2015年2月3日

2020年、上野の夜が変わる!? 上野「文化の杜」新構想シンポジウム開催

1月31日に東京藝術大学で行われた『上野「文化の杜」新構想シンポジウム』に行ってきました。


この「文化の杜」新構想というのは、東京国立博物館、国立科学博物館、東京都美術館、上野恩賜動物公園、東京藝術大学、東京文化会館など、日本を代表する文化・学術関連の施設が集中する上野恩賜公園を中心としたエリアである上野地区を、国際文化都市、交流拠点として年間3000万人の来街者数を目指した「文化の杜」としてするべく検討が進められているものです。

本シンポジウムでは、2014年8月に公表された新構想中間報告に対して募集された意見結果の報告とともに、本構想の共同発起人である東京藝術大学の宮田亮平学長がモデレータを、文化庁の青柳正規長官がコメンテータを務め、照明デザイナーの石井幹子さん、東京都生活文化局長の小林清さん、NHK解説委員の中谷日出さん、東京藝術大学の日比野克彦教授、作家・谷根千工房の森まゆみさんら、5名のパネラーによる「新構想」のための提案を行うパネルディスカッションが行われました。


錚々たる面々のプレゼンテーションが行われたわけですが、往々にしてこうしたシンポジウムでは革新的なアイディアが披露されることはあまり期待できないもので、全体的にはわりと凡庸な提案で多少がっかりもしましたが、それでもいくつかはこれは!という提案もありました。

3000万の来街者を目標に、という中間報告に対して、「そんなに多くの人がきたら、上野の静かな環境が阻害される」といった声が一般の方からの意見書にありましたが、かねてからあの人っ子ひとりいない(ある意味、ホームレスと出歯亀しかいない)上野の夜を考えたら、昼間増やさずとも夜間にやってくる人がいれば、来街者も増やせて、街の表情も変わっていいだろうと思っていましたが、さすが照明デザイナー、石井幹子さんが夜間の活用を提案していました。

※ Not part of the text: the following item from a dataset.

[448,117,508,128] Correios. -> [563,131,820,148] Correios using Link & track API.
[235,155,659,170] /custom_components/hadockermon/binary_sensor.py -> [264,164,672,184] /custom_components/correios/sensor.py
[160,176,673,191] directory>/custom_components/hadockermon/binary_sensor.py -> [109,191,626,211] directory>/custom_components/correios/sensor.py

小林氏は芸術祭を提案していました。

日比野克彦さんは東京都美術館と藝大がコラボして進めている「あいうえの」「トビらー」の現状の活動の紹介に終始しましたが、上野に必要なのはハードじゃなく、ソフトという面を考えれば、今後の展開が楽しみです。谷根千の森まゆみさんの歴史のある上野を重視したいという発言はとても重要だと思うし、単純に過去の遺物を再興しようということではなく、いまの時代に合った、新しい手法での表現で実現できるだろうと感じました。

そういったことから、アートディレクターでもある中谷日出さんの徹底して最先端の映像技術を駆使し、夜の上野を盛り上げる構想は、実現可能性も高く、他のパネラーのみなさんの提案を実現に導く、説得力のある提案ではないかと思いました。とりわけ、「BIG SCREEN PLAZA」と名付けられた噴水広場に8Kのスクリーンを設置し、日本文化を紹介する映像を上映する施設は、インパクトが大きく、映像なのでコンテンツの変更も容易なものです。また、その噴水を使った「Water Fountain Projection」はエンターテインメント性が高く、暗く寂しかった上野の森の夜を華やかに彩ってくれそうです。

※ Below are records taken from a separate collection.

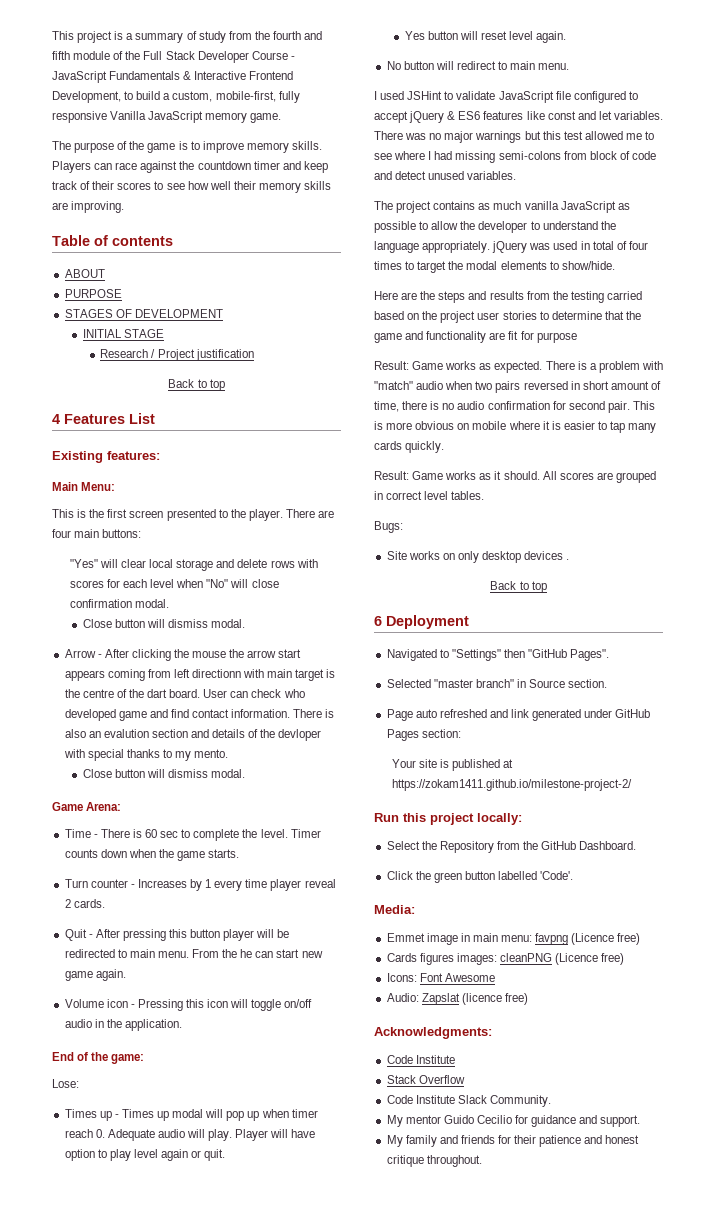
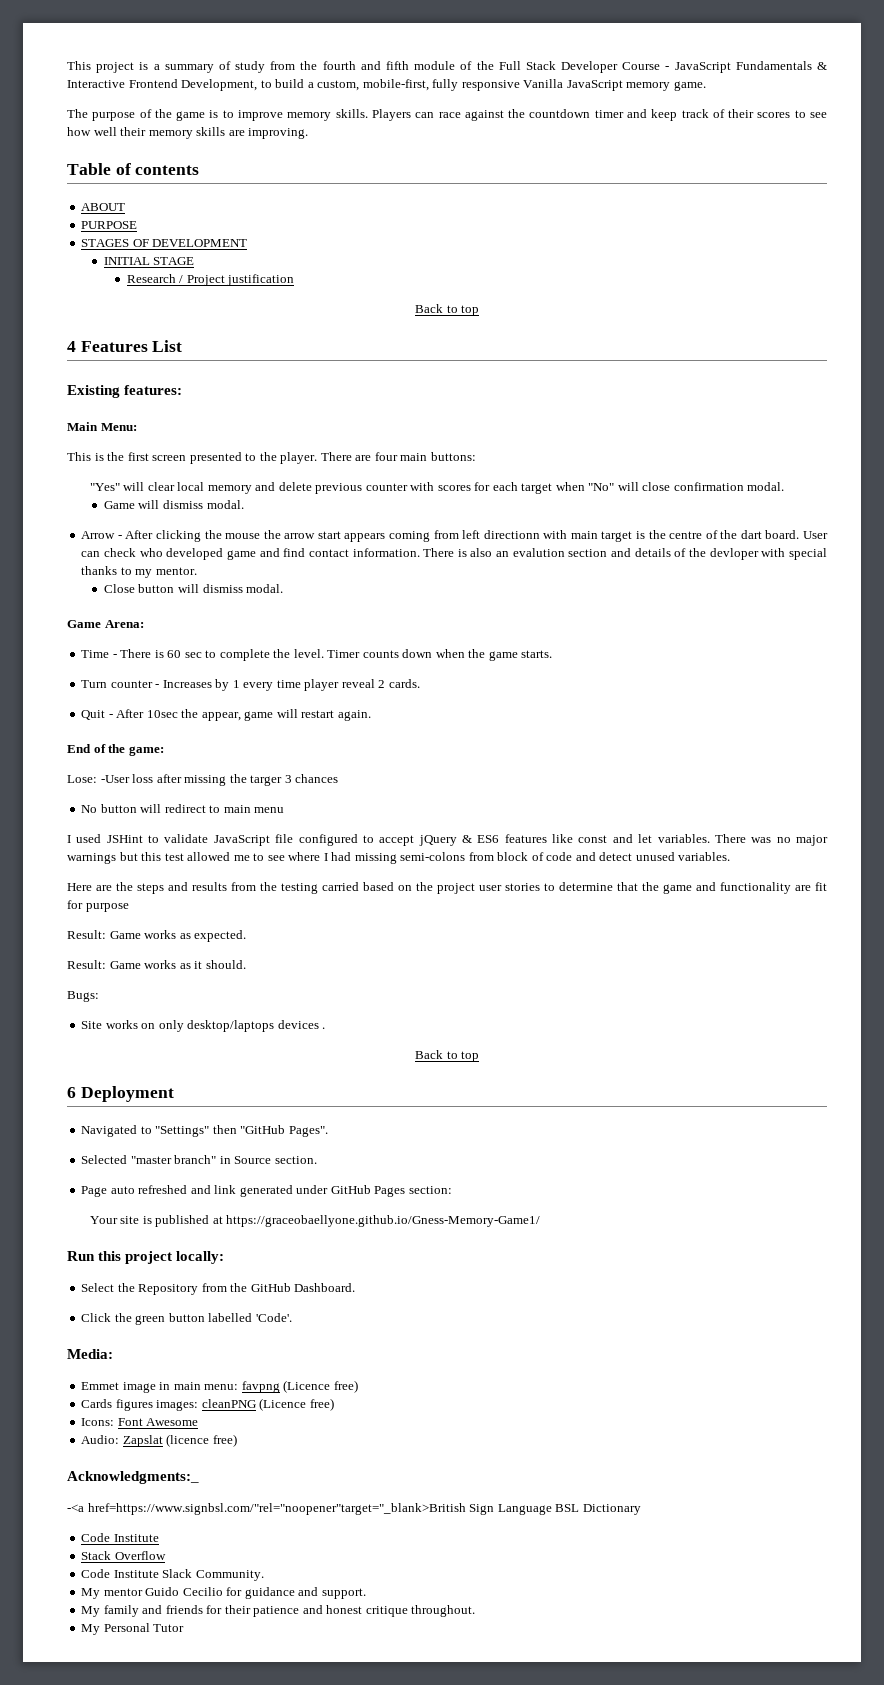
[176,559,214,571] storage -> [207,485,252,494] memory
[270,560,295,568] rows -> [315,483,408,494] previous counter
[150,579,175,588] level -> [521,483,553,494] target
[82,619,145,628] Close button -> [103,501,135,509] Game
[194,749,229,758] mento. -> [155,567,197,575] mentor.
[122,929,290,941] [64,949,323,958] [64,969,126,981] [64,999,313,1011] [64,1019,182,1031] pressing this button player will be redirected to main menu. From the he can start new game again. // Volume icon - Pressing this icon will toggle on/off audio in the application. -> [146,709,371,721] 10sec the appear, game will restart again.
[64,1109,318,1121] [64,1129,316,1141] [64,1149,226,1161] [404,31,567,43] // Times up - Times up modal will pop up when timer reach 0. Adequate audio will play. Player will have option to play level again or quit. // Yes button will reset level again. -> [100,774,339,786] -User loss after missing the targer 3 chances
[538,63,570,70] menu. -> [254,807,285,813] menu
[374,201,630,213] [374,221,616,233] [374,241,648,253] [374,261,615,273] // The project contains as much vanilla JavaScript as possible to allow the developer to understand the language appropriately. jQuery was used in total of four times to target the modal elements to show/hide. -> (731, 856) none
[545,361,663,373] [374,381,661,393] [374,401,655,413] [374,421,657,433] [374,441,445,453] There is a problem with "match" audio when two pairs reversed in short amount of time, there is no audio confirmation for second pair. This is more obvious on mobile where it is easier to tap many cards quickly. -> (247, 936) none
[542,471,656,483] [374,491,485,500] All scores are grouped in correct level tables. -> (246, 964) none
[482,551,522,563] desktop -> [187,1020,275,1032] desktop/laptops
[391,779,632,791] https://zokam1411.github.io/milestone-project-2/ -> [226,1215,541,1227] https://graceobaellyone.github.io/Gness-Memory-Game1/
[374,1027,492,1039] Acknowledgments: -> [67,1471,199,1484] [67,1503,641,1515] Acknowledgments:_ // -<a href=https://www.signbsl.com/"rel="noopener"target="_blank>British Sign Language BSL Dictionary
(482, 1161) none -> [81,1623,185,1635] // My Personal Tutor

BIG SCREEN PLAZA(提供:中谷日出氏)

Water Fountain Projection(提供:中谷日出氏)

中には、新たな建造物を建てよ、という声もあるようですが、こうした映像施設があれば、わざわざ上野の森を潰して、建物を建てる必要なんかありません。僕も個人的には上野の森に新たな建造物はいらないと思います。

それよりも映像で盛り上がる噴水広場の地下に、上野駅からそれぞれの施設にアクセスできる広場を作ってはどうでしょう? そうすれば、地上で映像を楽しむ人々はゆったり映像を楽しめるし、増える来街者対策になるだろうと思います。もちろん桜の季節にも少しでも余裕を持って桜を楽しめるのではないでしょうか? ぜひ、僕から提案したいのは、噴水をレアンドロ・エルリッヒさんに作りなおしてもらうのです。世界中で、ぜひ訪れてみたい噴水のひとつになると思うのですが。